C’est ce qui est arrive à l’homme qui découvre un trésor dans un champ (Mat 13). Ce n’est pas son champ et ce n’est pas son trésor. Mais à l’instant où il découvre cette réalité imprévue, énorme, impossible, là, au beau milieu de sa journée d’ouvrier agricole, tout va basculer dans une autre vie. La découverte du trésor va balayer tous ses repères, occuper toute la place, réorganiser toutes les priorités.  Voilà ce qu’il faut pour que nos vies soient arrachées à la destinée commune des gens bien, ou au sommeil profond des gens qui savent, des gens qui gèrent leur vie et leur Église avec sérieux et efficacité.

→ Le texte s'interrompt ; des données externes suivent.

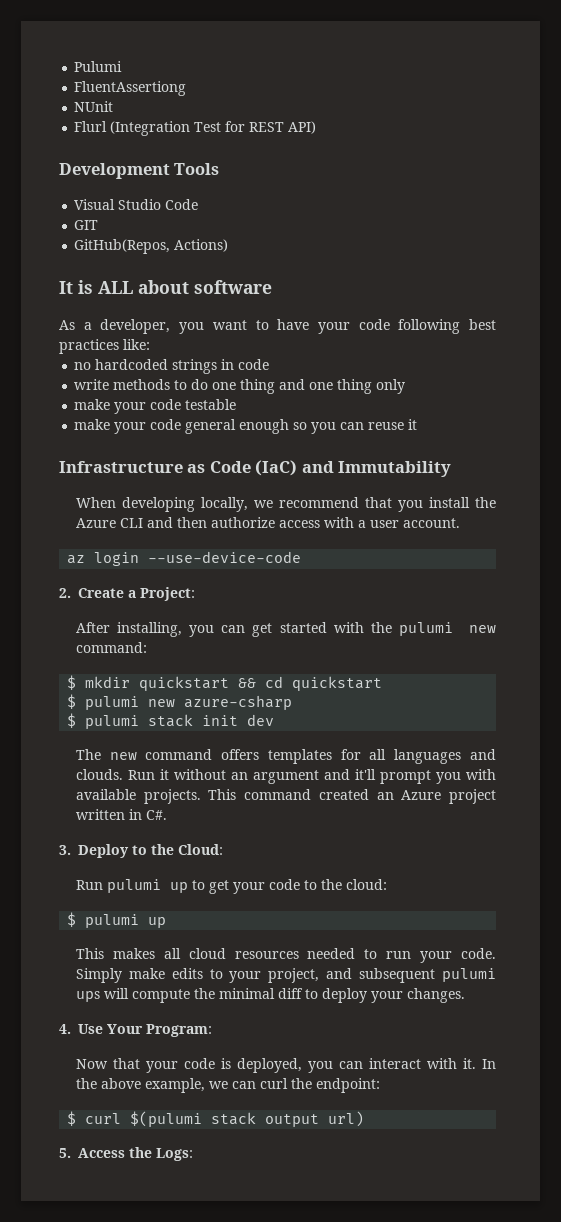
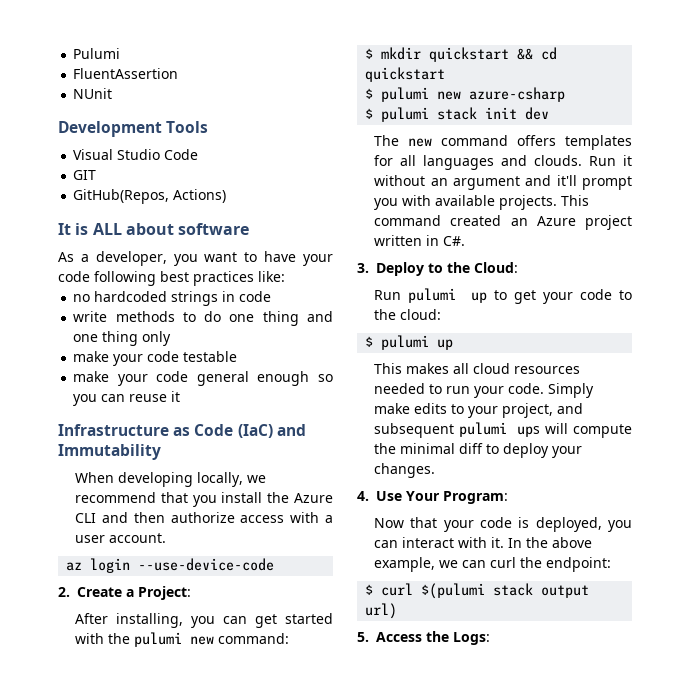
- FluentAssertiong
+ FluentAssertion
- Flurl (Integration Test for REST API)

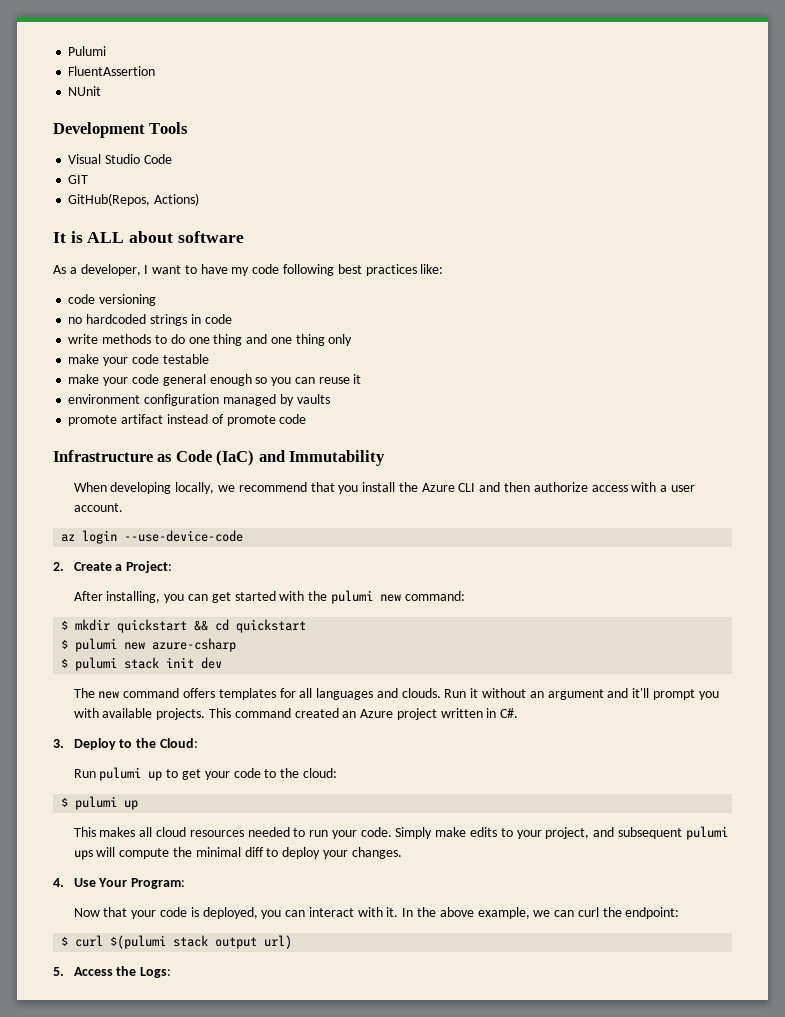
- As a developer, you want to have your code following best practices like:
+ As a developer, I want to have my code following best practices like:
+ code versioning
+ environment configuration managed by vaults
+ promote artifact instead of promote code

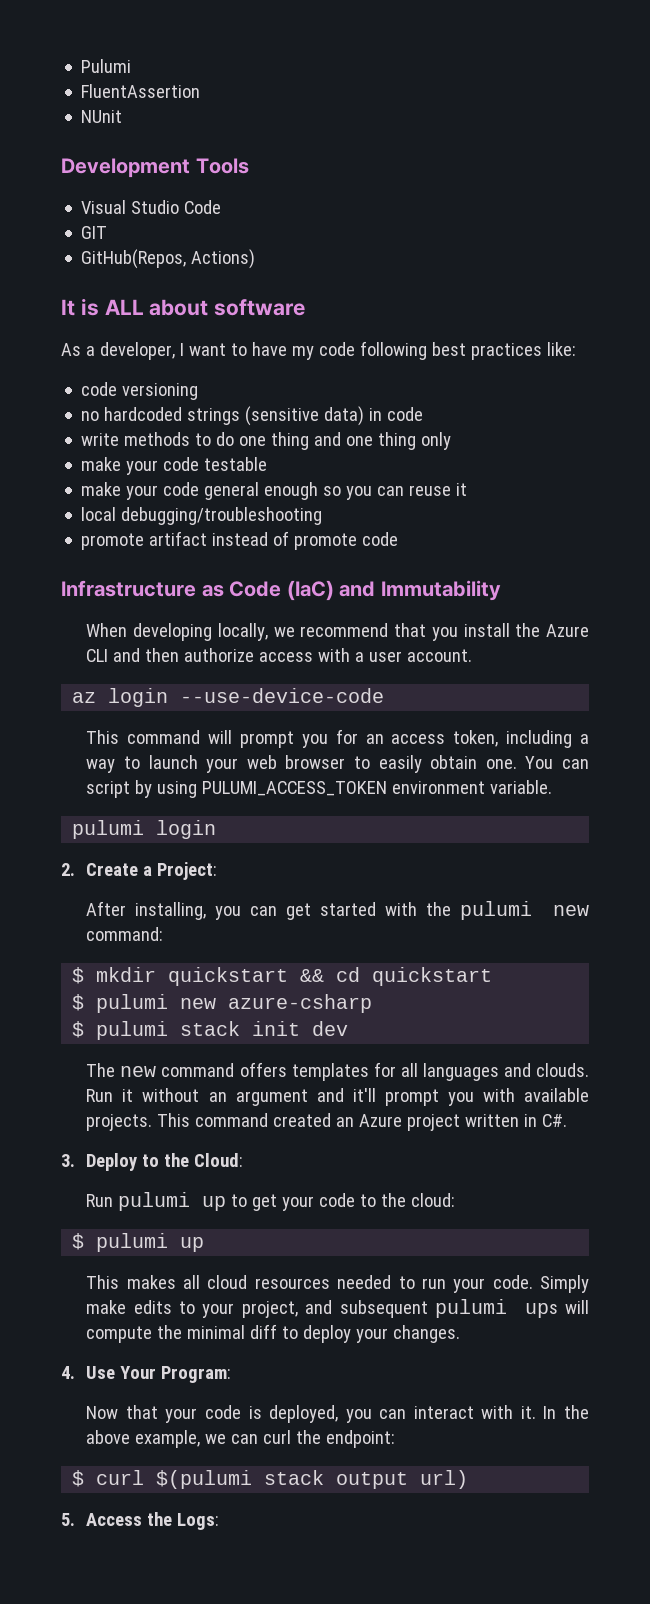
- no hardcoded strings in code
+ no hardcoded strings (sensitive data) in code
- environment configuration managed by vaults
+ local debugging/troubleshooting
+ This command will prompt you for an access token, including a way to launch your web browser to easily obtain one. You can script by using PULUMI_ACCESS_TOKEN environment variable.
+ pulumi login

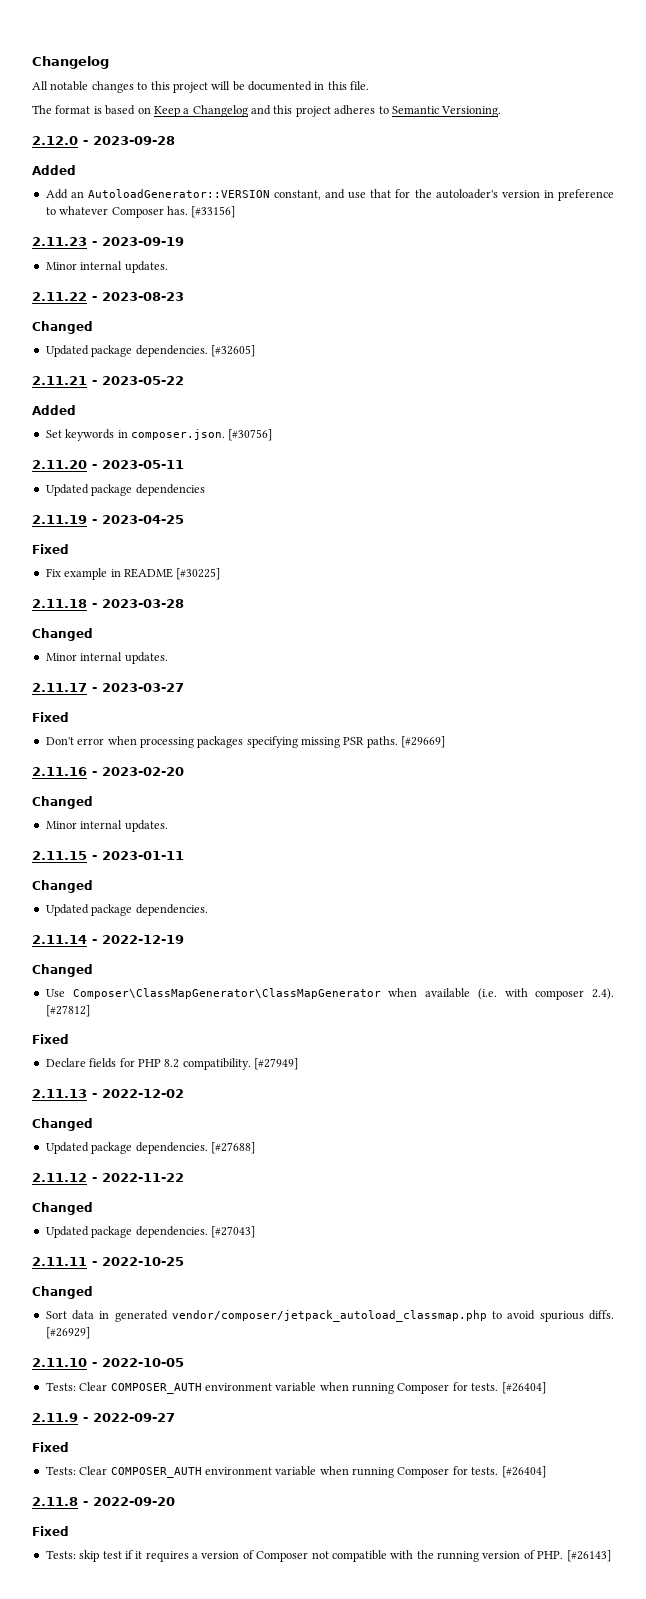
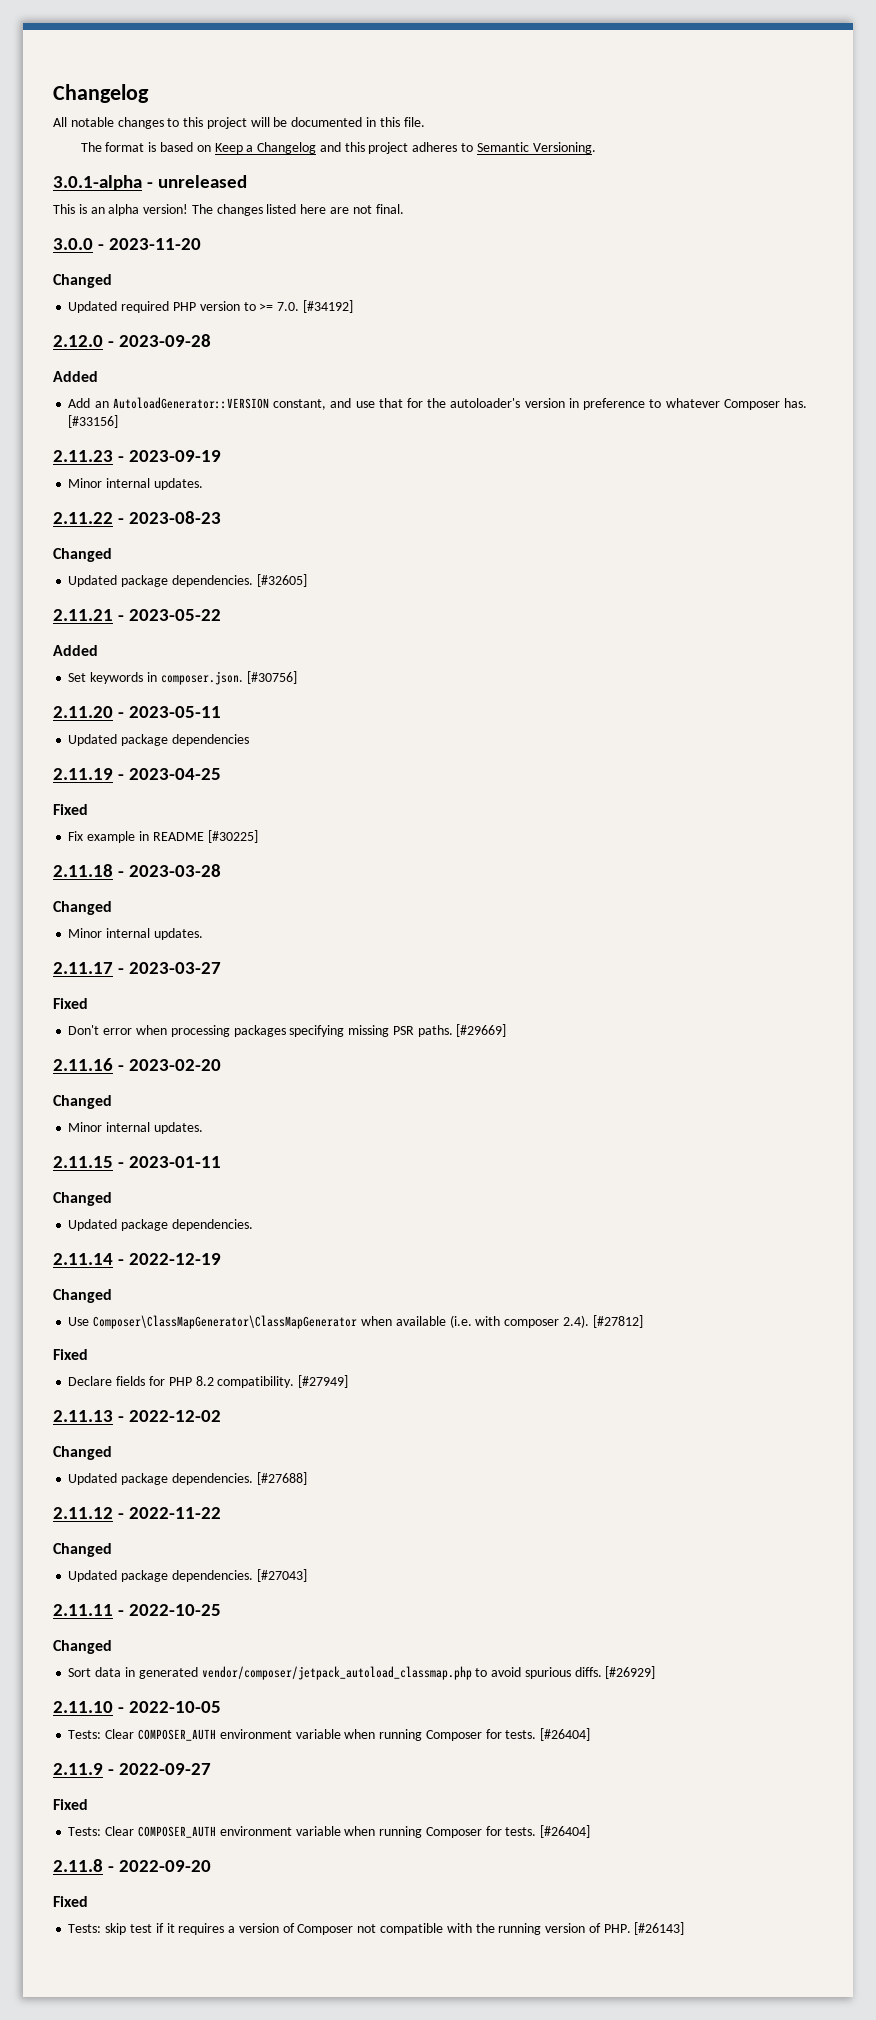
+ 3.0.1-alpha - unreleased
+ This is an alpha version! The changes listed here are not final.
+ 3.0.0 - 2023-11-20
+ Changed
+ Updated required PHP version to >= 7.0. [#34192]

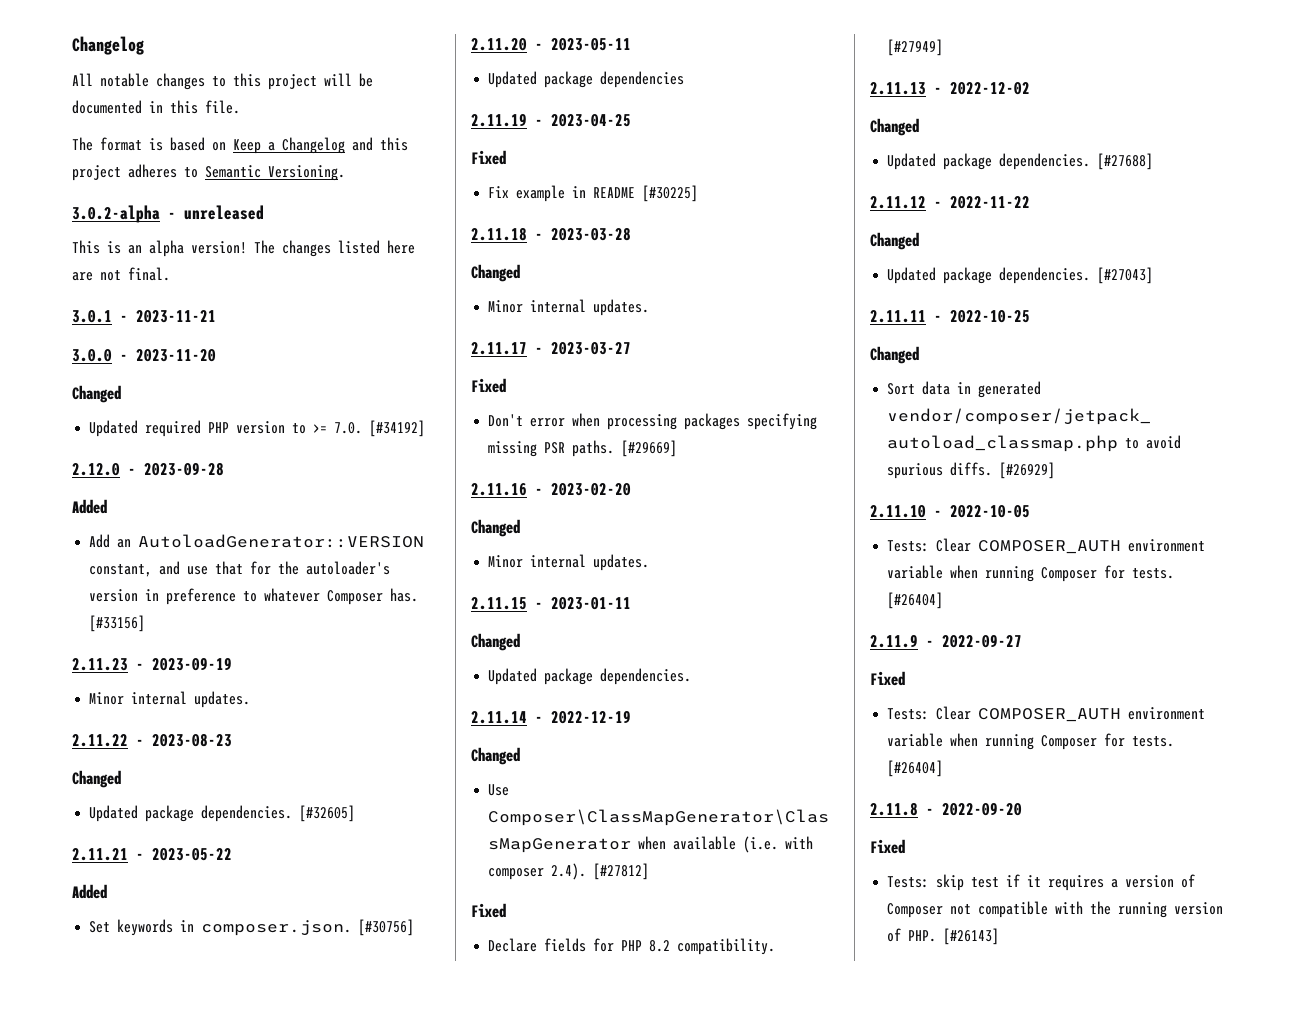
- 3.0.1-alpha - unreleased
+ 3.0.2-alpha - unreleased
+ 3.0.1 - 2023-11-21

Le message de l’Esprit aux 7 Églises dans le livre de l’Apocalypse aide à mieux comprendre l'enjeu. Le premier message à l’Église d’Éphèse dit ceci : « Je connais tes œuvres, ton travail, et ta persévérance. Je sais que tu ne peux supporter les méchants ; que tu as éprouvé ceux qui se disent apôtres et qui ne le sont pas, et que tu les as trouvés menteurs ; que tu as de la persévérance, que tu as souffert à cause de mon nom, et que tu ne t'es point lassé. Mais ce que j'ai contre toi, c'est que tu as abandonné ton premier amour. »

Retrouver le protos agapè, le premier amour, celui qui a tout changé, qui nous a fait tout quitter pour le suivre ! Amour enfoui aujourd’hui sous des tonnes de préoccupations certes importantes, utiles, prioritaires et sérieuses, mais qui finalement ont fini par tuer en nous la vie de Dieu, la vie éternelle.

Ne nous décourageons pas

Vous êtes peut-être comme le jeune homme riche en train de vous dire : "C’est foutu ! Cette vie est trop haute pour moi. Je ne suis pas fait pour cet amour fou, pour cette vie radicale qui met le Seigneur au centre de tout !"

Vous vous trompez ! Avez-vous remarqué comment Jésus regarde cet homme ? Avec amour! Il ne juge pas son manque de foi, il l'accueille.

Pour le dire autrement, je crois que nous sommes beaucoup plus attachés à nos soucis qu’à l’objet de nos soucis. Nous sentir préoccupés ou très-occupés, voilà qui nous rassure. Nous avons peur de nous découvrir amoureux de la vie de Dieu, peur de ce que la présence de Dieu au cœur de notre vie pourrait réellement produire. Kierkegaard le dira dans le langage de sa philosophie  « Être soi » devient pour lui le défi existentiel par excellence, celui qui consiste à se tenir au seuil d'une infinité de possibilités et, dans un « saut » fondateur, à assumer jusqu'au bout tous les risques d'une décision.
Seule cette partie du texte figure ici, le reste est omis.